→ Raw data
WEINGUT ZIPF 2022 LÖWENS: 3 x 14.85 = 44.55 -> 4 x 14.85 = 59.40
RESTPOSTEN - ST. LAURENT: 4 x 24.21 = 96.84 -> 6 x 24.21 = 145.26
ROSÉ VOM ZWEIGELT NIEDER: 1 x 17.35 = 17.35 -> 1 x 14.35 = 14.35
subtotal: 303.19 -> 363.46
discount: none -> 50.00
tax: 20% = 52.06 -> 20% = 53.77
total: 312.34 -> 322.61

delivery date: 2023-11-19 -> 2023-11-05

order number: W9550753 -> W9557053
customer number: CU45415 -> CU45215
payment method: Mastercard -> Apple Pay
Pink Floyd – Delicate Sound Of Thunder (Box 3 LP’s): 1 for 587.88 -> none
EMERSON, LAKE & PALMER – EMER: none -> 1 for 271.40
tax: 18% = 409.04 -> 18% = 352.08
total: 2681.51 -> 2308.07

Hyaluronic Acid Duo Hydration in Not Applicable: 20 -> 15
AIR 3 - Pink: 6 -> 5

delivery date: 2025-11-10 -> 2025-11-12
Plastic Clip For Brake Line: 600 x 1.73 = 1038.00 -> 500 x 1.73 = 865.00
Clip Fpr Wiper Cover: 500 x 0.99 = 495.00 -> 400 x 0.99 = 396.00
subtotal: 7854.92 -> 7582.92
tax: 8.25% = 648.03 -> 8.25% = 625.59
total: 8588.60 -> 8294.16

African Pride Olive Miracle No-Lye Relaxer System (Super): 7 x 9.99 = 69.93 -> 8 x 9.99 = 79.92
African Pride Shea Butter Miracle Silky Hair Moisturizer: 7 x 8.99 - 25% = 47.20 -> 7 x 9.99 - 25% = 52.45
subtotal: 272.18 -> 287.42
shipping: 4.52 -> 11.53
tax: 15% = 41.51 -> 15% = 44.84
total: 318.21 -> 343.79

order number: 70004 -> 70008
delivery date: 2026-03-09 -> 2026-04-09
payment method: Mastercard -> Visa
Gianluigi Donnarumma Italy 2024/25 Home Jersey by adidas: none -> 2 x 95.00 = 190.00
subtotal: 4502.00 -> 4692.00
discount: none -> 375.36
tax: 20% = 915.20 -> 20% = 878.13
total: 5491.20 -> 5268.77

→ What to do
What the exercise asks for is the listing above, retyped in full.

→ Reply
WEINGUT ZIPF 2022 LÖWENS: 3 x 14.85 = 44.55 -> 4 x 14.85 = 59.40
RESTPOSTEN - ST. LAURENT: 4 x 24.21 = 96.84 -> 6 x 24.21 = 145.26
ROSÉ VOM ZWEIGELT NIEDER: 1 x 17.35 = 17.35 -> 1 x 14.35 = 14.35
subtotal: 303.19 -> 363.46
discount: none -> 50.00
tax: 20% = 52.06 -> 20% = 53.77
total: 312.34 -> 322.61

delivery date: 2023-11-19 -> 2023-11-05

order number: W9550753 -> W9557053
customer number: CU45415 -> CU45215
payment method: Mastercard -> Apple Pay
Pink Floyd – Delicate Sound Of Thunder (Box 3 LP’s): 1 for 587.88 -> none
EMERSON, LAKE & PALMER – EMER: none -> 1 for 271.40
tax: 18% = 409.04 -> 18% = 352.08
total: 2681.51 -> 2308.07

Hyaluronic Acid Duo Hydration in Not Applicable: 20 -> 15
AIR 3 - Pink: 6 -> 5

delivery date: 2025-11-10 -> 2025-11-12
Plastic Clip For Brake Line: 600 x 1.73 = 1038.00 -> 500 x 1.73 = 865.00
Clip Fpr Wiper Cover: 500 x 0.99 = 495.00 -> 400 x 0.99 = 396.00
subtotal: 7854.92 -> 7582.92
tax: 8.25% = 648.03 -> 8.25% = 625.59
total: 8588.60 -> 8294.16

African Pride Olive Miracle No-Lye Relaxer System (Super): 7 x 9.99 = 69.93 -> 8 x 9.99 = 79.92
African Pride Shea Butter Miracle Silky Hair Moisturizer: 7 x 8.99 - 25% = 47.20 -> 7 x 9.99 - 25% = 52.45
subtotal: 272.18 -> 287.42
shipping: 4.52 -> 11.53
tax: 15% = 41.51 -> 15% = 44.84
total: 318.21 -> 343.79

order number: 70004 -> 70008
delivery date: 2026-03-09 -> 2026-04-09
payment method: Mastercard -> Visa
Gianluigi Donnarumma Italy 2024/25 Home Jersey by adidas: none -> 2 x 95.00 = 190.00
subtotal: 4502.00 -> 4692.00
discount: none -> 375.36
tax: 20% = 915.20 -> 20% = 878.13
total: 5491.20 -> 5268.77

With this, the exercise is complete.